Editorials

Surrendering a War We’re Winning, Death by Cynicism

I want to set this down today, before Pres Obama’s announcement of troop withdrawals from Afghanistan.

 

As you know, since Unified Patriots has been online we have memorialized every fallen soldier in Afghanistan and Iraq in our By an Angel’s Kiss column. I think we are the only national site to do this this way.

So you know, we feel a great kinship with the men and women who have served there, some never to come home again. And we honor why they went in the first place, which was for a lot more than just doing a job

Because of them, today, one nation is free of tyranny, and has the makings of becoming a democracy, while the other, a much tougher nut to crack on the political freedom front, had been a launching pad for the 9-11 attacks ten years ago…

…and has remained a pocket, wishing to become a full three-piece suit again, of international terrorism, with easy access to possible nuclear weapons from a neighboring country that has always had strong pro-terror and jihadist elements inside its government, witness the safe-haven provided Osama bin Laden.

Last year I wrote about the potential in this Obama regime to turn a justifiable, high-grade military mission into a low-grade political one. I said then that the resulting deaths of our soldiers by shifting that mission would be death-by-cynicism…which is a form of murder.

Militarily we have turned the corner in Afghanistan. I’m not an expert military analyst, but I can follow events. The Taliban is avoiding US military confrontations and targeting NATO troops. Total casualties this month (June) for both US troops and coalition forces are down over half from June 2010, with only a week left in the month. Deaths by IED (Improvised Explosive Device, i.e., roadside bomb), the Taliban’s favorite weapon, are also on pace to be at least 50% below last year, and even below 2009. Taliban is becoming a less and less viable fighting force. That’s a fact.

(My source is iCasualties.org, who give daily reports of the fighting in Iraq and Afghanistan. I don’t ask AP for war news, especially good war news.)

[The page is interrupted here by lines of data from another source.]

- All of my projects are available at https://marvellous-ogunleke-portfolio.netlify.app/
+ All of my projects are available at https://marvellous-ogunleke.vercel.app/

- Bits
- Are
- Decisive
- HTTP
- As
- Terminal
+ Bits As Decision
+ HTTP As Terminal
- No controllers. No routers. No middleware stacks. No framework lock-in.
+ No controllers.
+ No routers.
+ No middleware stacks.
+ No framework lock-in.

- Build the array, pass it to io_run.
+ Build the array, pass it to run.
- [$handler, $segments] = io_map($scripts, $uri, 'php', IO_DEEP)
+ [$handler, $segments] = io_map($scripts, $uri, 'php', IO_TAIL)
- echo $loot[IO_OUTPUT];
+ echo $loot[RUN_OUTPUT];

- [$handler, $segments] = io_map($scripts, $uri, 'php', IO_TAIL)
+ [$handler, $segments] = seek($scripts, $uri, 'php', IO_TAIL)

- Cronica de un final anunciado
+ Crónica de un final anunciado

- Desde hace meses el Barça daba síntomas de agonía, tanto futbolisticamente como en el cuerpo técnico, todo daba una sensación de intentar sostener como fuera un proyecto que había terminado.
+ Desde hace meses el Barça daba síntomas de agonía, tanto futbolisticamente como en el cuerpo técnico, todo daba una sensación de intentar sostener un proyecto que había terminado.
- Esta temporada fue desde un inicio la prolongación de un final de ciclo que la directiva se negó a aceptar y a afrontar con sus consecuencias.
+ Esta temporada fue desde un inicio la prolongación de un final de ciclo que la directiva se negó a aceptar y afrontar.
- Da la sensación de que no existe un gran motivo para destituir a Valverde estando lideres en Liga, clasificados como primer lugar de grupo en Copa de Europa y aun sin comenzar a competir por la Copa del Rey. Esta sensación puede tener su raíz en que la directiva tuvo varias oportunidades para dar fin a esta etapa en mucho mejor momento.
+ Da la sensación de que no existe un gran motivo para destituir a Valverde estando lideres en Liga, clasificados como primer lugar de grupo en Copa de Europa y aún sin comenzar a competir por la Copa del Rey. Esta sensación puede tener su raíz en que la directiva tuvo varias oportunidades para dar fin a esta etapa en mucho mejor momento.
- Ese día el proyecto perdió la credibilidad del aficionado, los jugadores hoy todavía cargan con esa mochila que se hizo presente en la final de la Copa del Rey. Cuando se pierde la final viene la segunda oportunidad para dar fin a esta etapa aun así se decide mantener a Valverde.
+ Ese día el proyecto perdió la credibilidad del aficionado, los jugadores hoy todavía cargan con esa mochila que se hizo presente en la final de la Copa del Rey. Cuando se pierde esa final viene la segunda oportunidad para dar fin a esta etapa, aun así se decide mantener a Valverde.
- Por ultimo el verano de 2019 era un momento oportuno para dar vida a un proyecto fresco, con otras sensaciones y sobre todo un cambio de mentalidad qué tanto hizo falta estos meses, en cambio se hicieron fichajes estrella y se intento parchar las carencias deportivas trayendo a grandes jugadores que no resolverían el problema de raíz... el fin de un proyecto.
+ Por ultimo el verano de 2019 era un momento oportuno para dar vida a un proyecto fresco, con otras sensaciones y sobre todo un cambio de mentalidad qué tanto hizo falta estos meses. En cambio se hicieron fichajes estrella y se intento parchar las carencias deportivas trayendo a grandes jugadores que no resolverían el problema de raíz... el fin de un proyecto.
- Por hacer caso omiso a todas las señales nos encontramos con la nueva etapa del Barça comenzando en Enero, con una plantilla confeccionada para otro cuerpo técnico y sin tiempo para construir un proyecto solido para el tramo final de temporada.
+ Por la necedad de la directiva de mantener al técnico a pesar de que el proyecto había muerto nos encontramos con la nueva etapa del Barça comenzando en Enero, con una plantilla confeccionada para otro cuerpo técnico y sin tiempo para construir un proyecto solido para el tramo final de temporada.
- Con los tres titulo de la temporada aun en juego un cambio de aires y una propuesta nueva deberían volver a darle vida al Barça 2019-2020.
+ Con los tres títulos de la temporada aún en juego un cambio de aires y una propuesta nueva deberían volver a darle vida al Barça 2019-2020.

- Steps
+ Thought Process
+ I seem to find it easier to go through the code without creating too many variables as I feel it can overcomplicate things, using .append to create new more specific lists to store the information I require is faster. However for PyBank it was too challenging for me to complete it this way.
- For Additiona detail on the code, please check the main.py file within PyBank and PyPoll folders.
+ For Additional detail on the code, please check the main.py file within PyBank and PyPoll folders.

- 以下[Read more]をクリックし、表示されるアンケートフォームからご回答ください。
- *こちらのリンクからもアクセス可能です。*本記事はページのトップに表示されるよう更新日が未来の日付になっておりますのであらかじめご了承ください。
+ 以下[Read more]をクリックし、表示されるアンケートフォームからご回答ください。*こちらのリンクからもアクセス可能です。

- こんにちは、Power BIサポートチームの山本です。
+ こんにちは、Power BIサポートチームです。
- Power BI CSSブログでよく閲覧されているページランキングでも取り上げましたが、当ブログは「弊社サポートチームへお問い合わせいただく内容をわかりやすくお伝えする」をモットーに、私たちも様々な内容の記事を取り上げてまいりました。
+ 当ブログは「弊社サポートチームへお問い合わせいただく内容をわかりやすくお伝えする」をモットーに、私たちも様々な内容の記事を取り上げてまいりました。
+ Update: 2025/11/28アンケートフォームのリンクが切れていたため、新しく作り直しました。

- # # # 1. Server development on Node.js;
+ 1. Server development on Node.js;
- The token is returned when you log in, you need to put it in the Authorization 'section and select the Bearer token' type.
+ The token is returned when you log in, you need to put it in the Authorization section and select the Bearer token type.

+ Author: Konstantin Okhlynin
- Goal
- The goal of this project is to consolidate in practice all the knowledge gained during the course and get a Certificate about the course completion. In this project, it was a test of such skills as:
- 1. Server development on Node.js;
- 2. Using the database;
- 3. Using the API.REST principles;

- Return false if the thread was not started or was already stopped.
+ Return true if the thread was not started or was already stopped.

In April, the Taliban announced a major spring offensive, but only they last week announced they were planning to hunker down until US troops departed. This hunker down probably been forced on them, for we have been quite literally beating them to death. But the US State Department wants Karzai (who I don’t like one bit) to make nice with Taliban and hammer out a settlement. Maybe a beer summit will work.  Even the Karzai government has expressed concern about the US pushing too hard, too fast, for a rapproachment with the Taliban. (You won’t find this news at AP either.)

Beltway talking heads have been discussing Obama’s drawdown announcement tonight for days, speculating that we could pull out as few as 10,000 troops and not impair the military mission or its current success path. And that is what he will likely do, in light of military success on the ground. Then suddenly, the UK Guardian, a leftie rag, says there is a deep split between Obama and the Defense Department, (which will be run by Leon Panetta, the Clinton OMB bean counter, very soon.)

The Guardian says Obama wants the entire 30,000 man surge out of there by next year, and will announce that tonight.

We’ll see, but they say  our NATO allies are alarmed that the US might bug out, leaving them in the lurch. If we go, so will they. And everyone knows how ready the Afghan military forces are to defend Afghanistan alone.

We saw this  once before, when the Russians bugged out, Afghanistan divided by three armies, which the Taliban slowly rolled over. The money that was there for them then will still be there next time.

In 1968 the United States military won of the greatest battles in America history, by repelling a nationwide assault in the Republic of Vietnam. It was called the Tet Offensive.

However, the American media, declared this great victory to be a  defeat, based on the simple fact that the quick end the White House had promised to the war had been snuffed out. That war, like our economy, was run out of Harvard…and it would be prolonged, just as Harvard has managed to prolong our recession. Indeed, the American president…you guessed it, a Democrat…surrendered, turning that war over to a Republican to extricate our troops under the most hostile of conditions both on the ground and at home. Result: Vietnam fell, as did the rest of the region, and over a million ordinary civilians died.

With that in mind, my analysis is this:

1) We are winning militarily. We should finish that job, and that job only, for there is a direct link to that war, in that place, and national security at home.

2) We should dismiss the political side of this effort altogether and treat Karzai as a corrupt capo, and make sure he doesn’t get in the way.

3) We should spend more effort telling the American people we are winning, and remind them of these stakes:

We either fight the Taliban in Afghanistan and kill them there, or we fight the people they train in New York, where they will be armed with God-knows-what to kill us…again.

4) If we pull out too soon, the chances we will have to go back increase exponentially, so there goes all the cost savings Panetta is charged with recouping.

If these things happen, all the men who have died not just in Afghanistan, but Iraq as well, may well have died in vain…

…just so one tiny man can get re-elected in 2012.

That, my friends, is the definition of “death by cynicism”. Moral men call it murder.